A review by marcovaglica
Accabadora by Michela Murgia

4.0

La Sardegna degli anni Cinquanta fa da sfondo alla storia di Maria, una figlia dell’anima. La madre della bambina non è, infatti, la madre biologica, ma una vecchia sarta, Tzia Bonaria Urrai. Il suo personaggio, lo si capisce dalle primissime pagine del libro, è misterioso, perché con uno scialle, e tutta vestita di nero, Bonaria Urrai esce di casa, certe notti, per compiere un gesto amorevole e pietoso, il gesto di far sì che il destino si compia.

Un libro che, per certi versi, ricorda “L’Arminuta” di Donatella Di Pietrantonio, dove è centrale il tema delle madri che donano i propri figli.

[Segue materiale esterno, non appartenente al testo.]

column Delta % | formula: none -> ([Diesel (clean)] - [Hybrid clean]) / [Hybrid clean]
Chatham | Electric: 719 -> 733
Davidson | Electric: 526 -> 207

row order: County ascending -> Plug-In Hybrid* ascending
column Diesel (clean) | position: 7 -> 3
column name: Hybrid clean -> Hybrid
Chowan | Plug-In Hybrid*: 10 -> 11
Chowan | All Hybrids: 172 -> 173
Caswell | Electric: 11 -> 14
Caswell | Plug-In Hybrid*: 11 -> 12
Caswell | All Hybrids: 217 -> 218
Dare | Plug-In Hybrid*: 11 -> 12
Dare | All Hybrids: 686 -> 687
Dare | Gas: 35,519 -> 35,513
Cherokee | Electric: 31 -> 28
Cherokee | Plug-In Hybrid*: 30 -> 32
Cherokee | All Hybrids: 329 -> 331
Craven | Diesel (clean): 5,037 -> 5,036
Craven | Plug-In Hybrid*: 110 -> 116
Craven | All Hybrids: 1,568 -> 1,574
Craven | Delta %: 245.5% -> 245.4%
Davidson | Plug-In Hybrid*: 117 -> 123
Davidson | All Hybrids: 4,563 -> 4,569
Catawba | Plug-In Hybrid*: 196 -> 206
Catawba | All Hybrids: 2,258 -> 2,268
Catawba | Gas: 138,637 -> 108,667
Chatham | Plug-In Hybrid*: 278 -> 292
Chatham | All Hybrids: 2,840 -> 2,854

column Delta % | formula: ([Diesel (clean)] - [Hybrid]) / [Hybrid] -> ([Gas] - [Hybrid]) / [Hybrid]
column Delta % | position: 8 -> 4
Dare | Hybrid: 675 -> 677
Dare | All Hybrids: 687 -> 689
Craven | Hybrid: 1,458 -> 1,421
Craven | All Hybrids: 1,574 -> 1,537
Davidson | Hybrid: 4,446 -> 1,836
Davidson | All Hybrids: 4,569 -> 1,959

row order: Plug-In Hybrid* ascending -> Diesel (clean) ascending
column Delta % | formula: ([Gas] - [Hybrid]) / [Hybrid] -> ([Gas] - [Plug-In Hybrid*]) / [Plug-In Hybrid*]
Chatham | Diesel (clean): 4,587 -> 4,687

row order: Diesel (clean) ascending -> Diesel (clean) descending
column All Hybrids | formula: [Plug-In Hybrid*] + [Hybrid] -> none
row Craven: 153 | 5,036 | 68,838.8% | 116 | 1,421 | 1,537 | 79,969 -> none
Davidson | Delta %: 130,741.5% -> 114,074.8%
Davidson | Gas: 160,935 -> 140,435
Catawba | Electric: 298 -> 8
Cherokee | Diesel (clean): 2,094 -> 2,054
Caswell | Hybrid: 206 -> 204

Malgrado le descrizioni poco approfondite dei personaggi, la narrazione è ben strutturata, e la prosa risulta scorrevole e incalzante.

Michela Murgia ha scritto una storia potente, attuale per il tema che tratta - l’eutanasia -, cupa e misteriosa per le vicende e l’ambientazione. Insomma un grande romanzo di una grande scrittrice che merita il proprio successo.

«Come gli occhi della civetta, ci sono pensieri che non sopportano la luce piena. Non possono nascere che di notte, dove la loro funzione è la stessa della luna, necessaria a smuovere maree di senso in qualche invisibile altrove dell’anima».